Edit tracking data
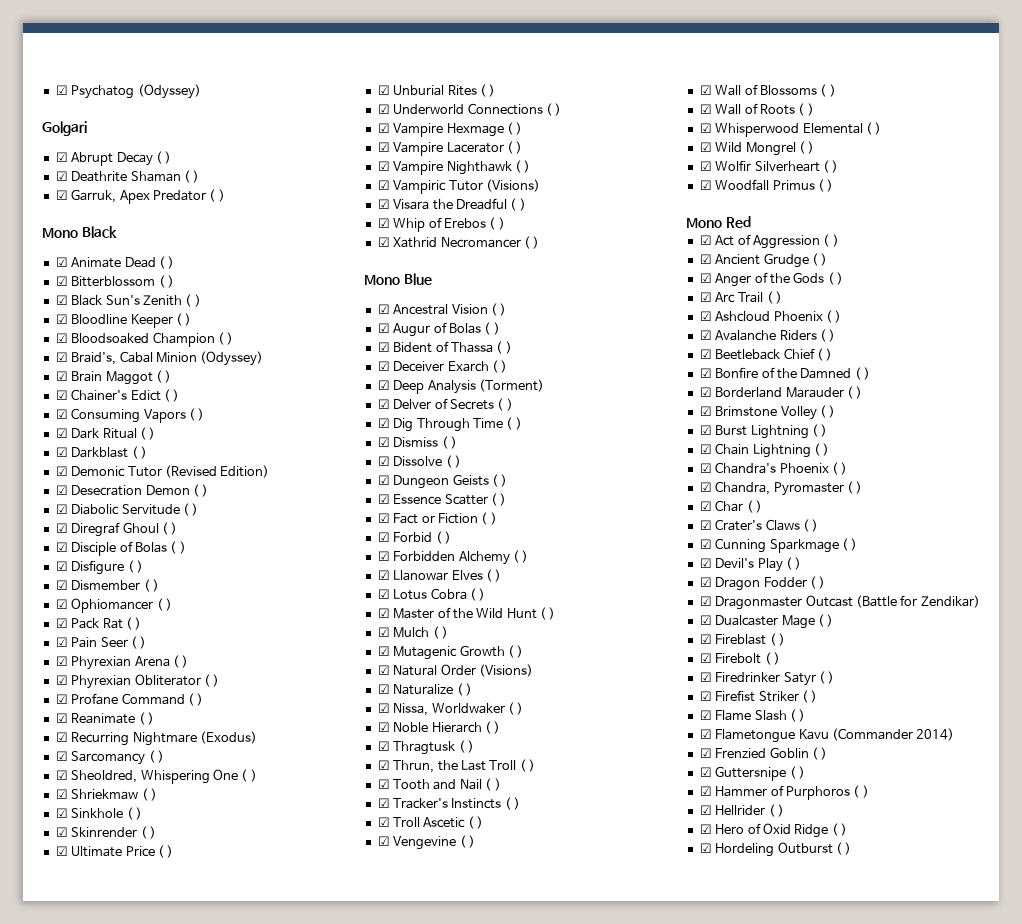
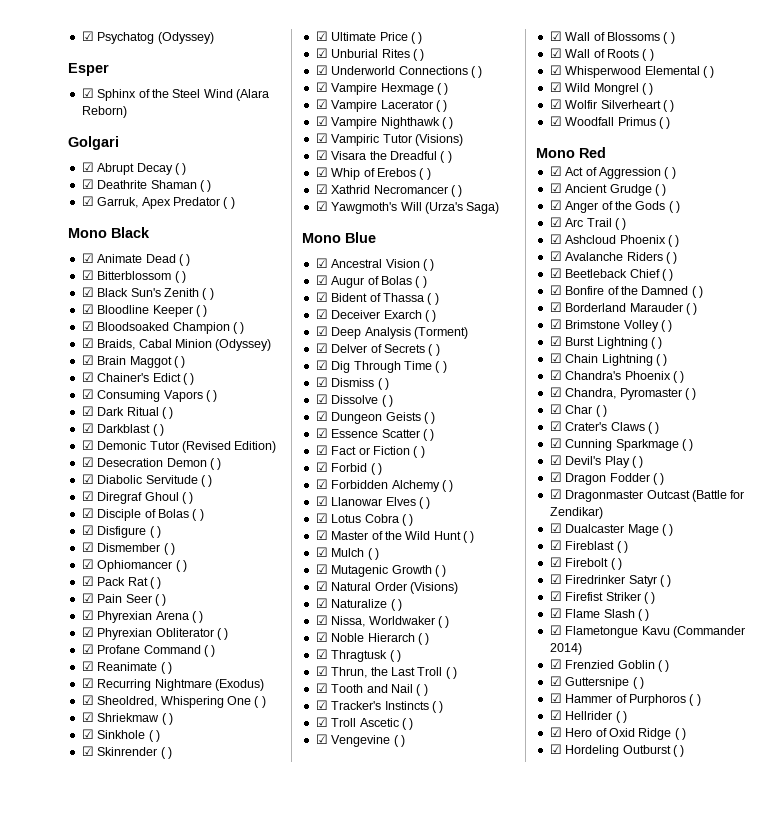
(201, 91) none -> [68,63,109,76] [81,88,269,101] [81,106,127,118] // Esper // ☑ Sphinx of the Steel Wind (Alara Reborn)
[71,352,117,365] Braid's, -> [97,339,136,350] Braids,
[55,750,164,765] // ☑ Sarcomancy ( ) -> (264, 685) none
(540, 242) none -> [315,201,500,214] // ☑ Yawgmoth's Will (Urza's Saga)

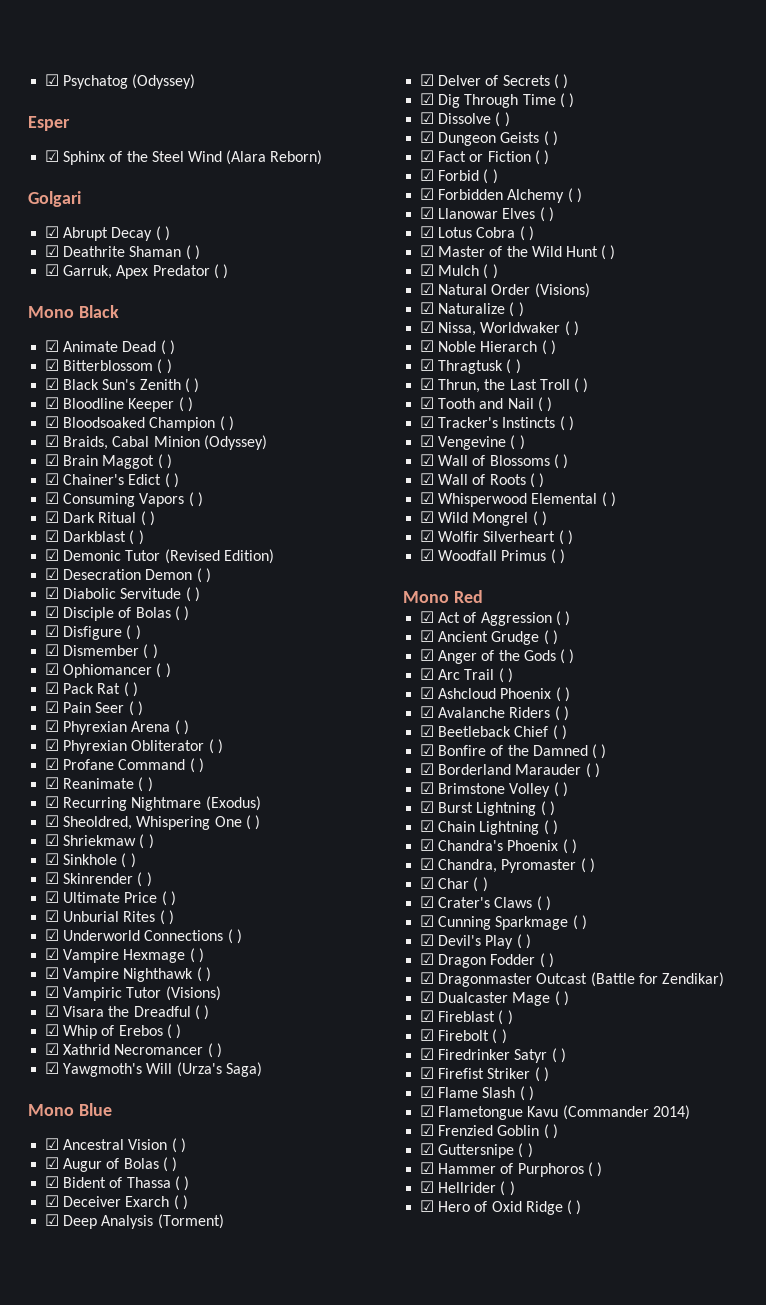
[81,491,194,504] // ☑ Diregraf Ghoul ( ) -> (200, 594) none
[315,99,448,112] // ☑ Vampire Lacerator ( ) -> (204, 955) none
[315,377,389,390] // ☑ Dismiss ( ) -> (574, 100) none
[315,428,435,441] // ☑ Essence Scatter ( ) -> (558, 138) none
[315,564,447,577] // ☑ Mutagenic Growth ( ) -> (498, 271) none
[315,717,414,730] // ☑ Troll Ascetic ( ) -> (574, 423) none
[549,744,685,757] // ☑ Hordeling Outburst ( ) -> (582, 1207) none

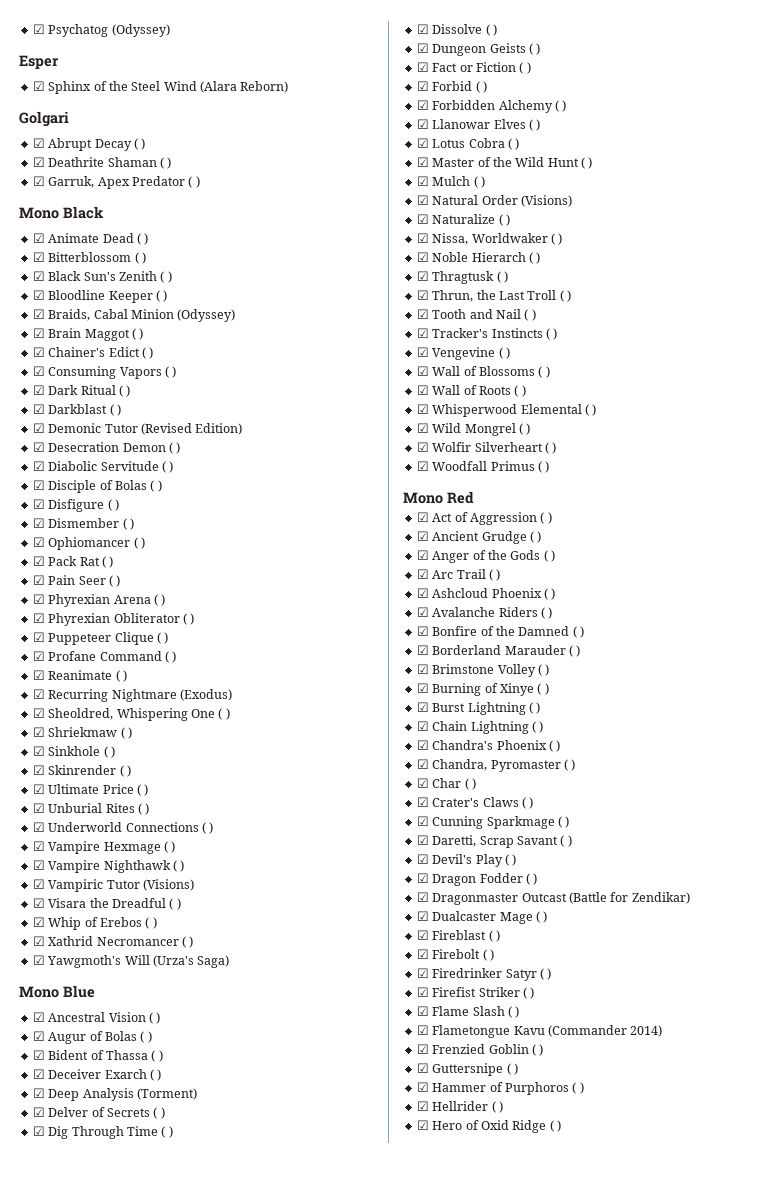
[45,416,234,431] // ☑ Bloodsoaked Champion ( ) -> (168, 296) none
(223, 746) none -> [32,632,169,645] // ☑ Puppeteer Clique ( )
[420,725,567,740] // ☑ Beetleback Chief ( ) -> (553, 613) none
(568, 789) none -> [416,683,549,696] // ☑ Burning of Xinye ( )
(587, 922) none -> [416,835,572,848] // ☑ Daretti, Scrap Savant ( )

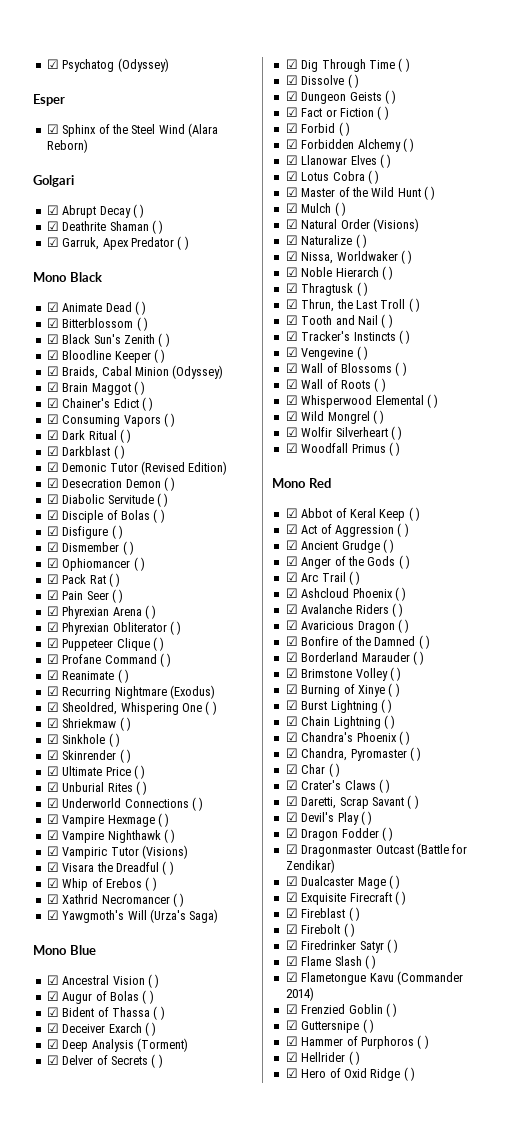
(474, 497) none -> [285,507,420,521] // ☑ Abbot of Keral Keep ( )
(553, 613) none -> [285,619,410,633] // ☑ Avaricious Dragon ( )
[416,816,570,829] // ☑ Cunning Sparkmage ( ) -> (391, 786) none
(548, 917) none -> [285,891,407,905] // ☑ Exquisite Firecraft ( )
[416,987,535,999] // ☑ Firefist Striker ( ) -> (399, 946) none

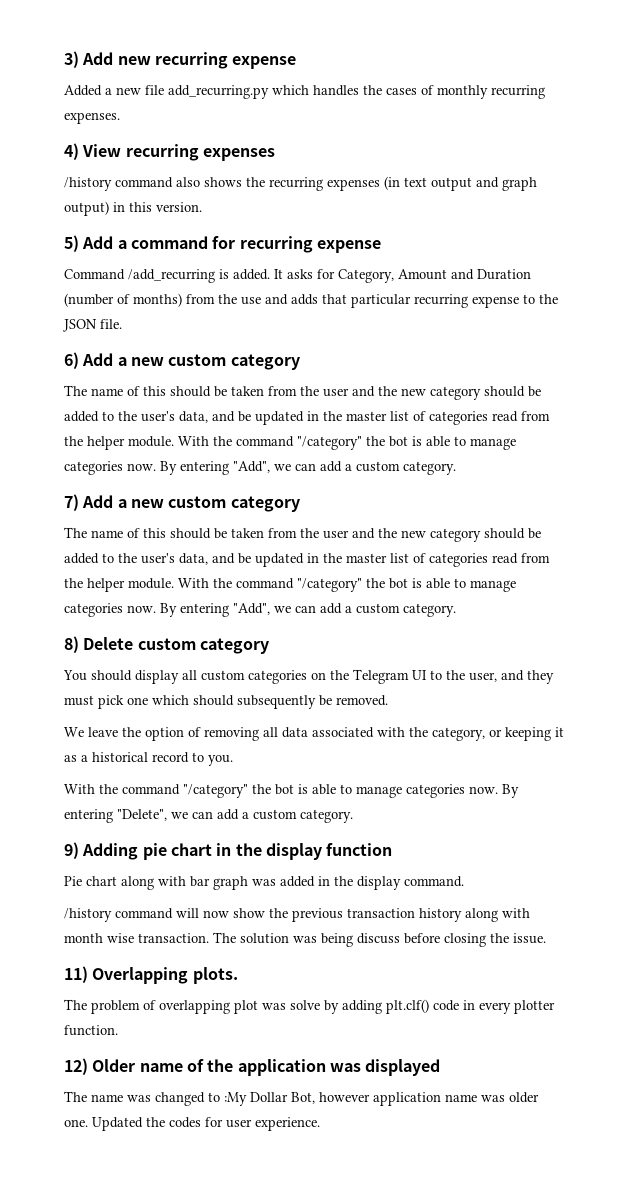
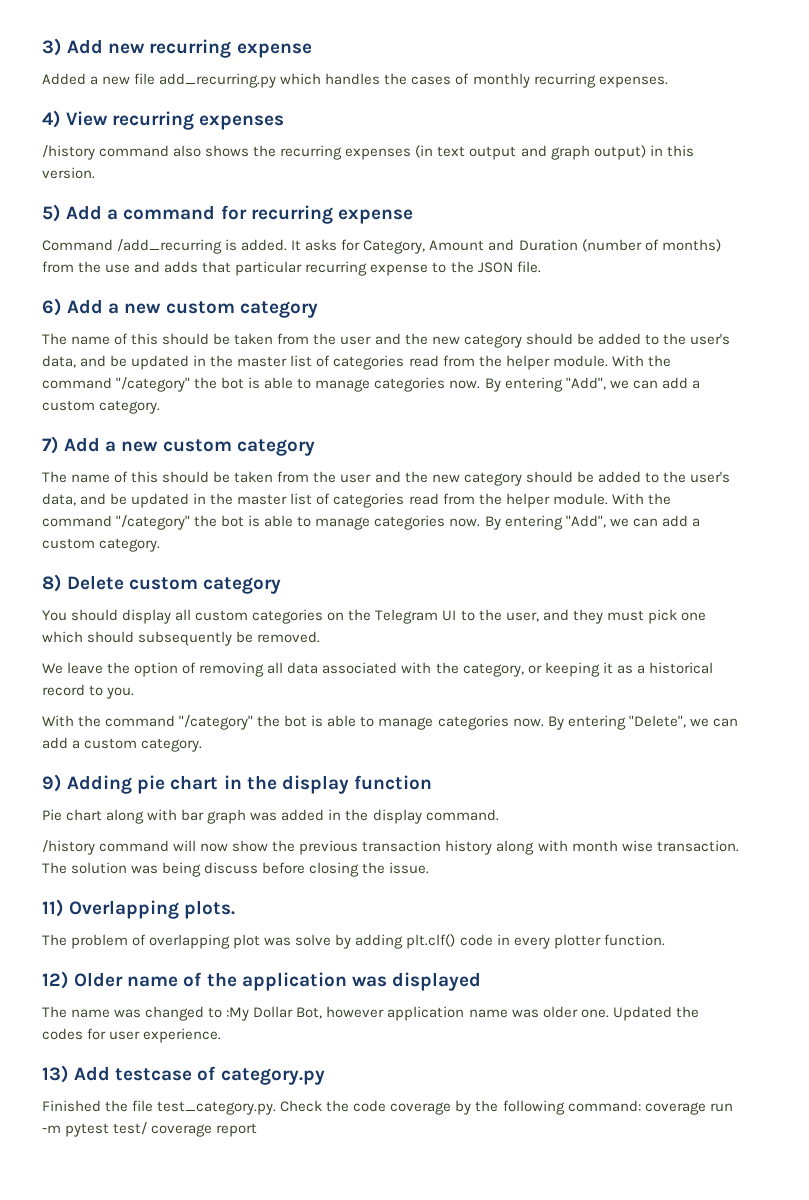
(320, 1124) none -> [42,1065,325,1085] [42,1100,733,1115] [42,1122,258,1137] // 13) Add testcase of category.py // Finished the file test_category.py. Check the code coverage by the following command: coverage run -m pytest test/ coverage report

▶ **What to do**
Each record should be printed exactly as it appears, leaving the pictures out.

▶ **Exercise answer**
(201, 91) none -> [68,63,109,76] [81,88,269,101] [81,106,127,118] // Esper // ☑ Sphinx of the Steel Wind (Alara Reborn)
[71,352,117,365] Braid's, -> [97,339,136,350] Braids,
[55,750,164,765] // ☑ Sarcomancy ( ) -> (264, 685) none
(540, 242) none -> [315,201,500,214] // ☑ Yawgmoth's Will (Urza's Saga)

[81,491,194,504] // ☑ Diregraf Ghoul ( ) -> (200, 594) none
[315,99,448,112] // ☑ Vampire Lacerator ( ) -> (204, 955) none
[315,377,389,390] // ☑ Dismiss ( ) -> (574, 100) none
[315,428,435,441] // ☑ Essence Scatter ( ) -> (558, 138) none
[315,564,447,577] // ☑ Mutagenic Growth ( ) -> (498, 271) none
[315,717,414,730] // ☑ Troll Ascetic ( ) -> (574, 423) none
[549,744,685,757] // ☑ Hordeling Outburst ( ) -> (582, 1207) none

[45,416,234,431] // ☑ Bloodsoaked Champion ( ) -> (168, 296) none
(223, 746) none -> [32,632,169,645] // ☑ Puppeteer Clique ( )
[420,725,567,740] // ☑ Beetleback Chief ( ) -> (553, 613) none
(568, 789) none -> [416,683,549,696] // ☑ Burning of Xinye ( )
(587, 922) none -> [416,835,572,848] // ☑ Daretti, Scrap Savant ( )

(474, 497) none -> [285,507,420,521] // ☑ Abbot of Keral Keep ( )
(553, 613) none -> [285,619,410,633] // ☑ Avaricious Dragon ( )
[416,816,570,829] // ☑ Cunning Sparkmage ( ) -> (391, 786) none
(548, 917) none -> [285,891,407,905] // ☑ Exquisite Firecraft ( )
[416,987,535,999] // ☑ Firefist Striker ( ) -> (399, 946) none

(320, 1124) none -> [42,1065,325,1085] [42,1100,733,1115] [42,1122,258,1137] // 13) Add testcase of category.py // Finished the file test_category.py. Check the code coverage by the following command: coverage run -m pytest test/ coverage report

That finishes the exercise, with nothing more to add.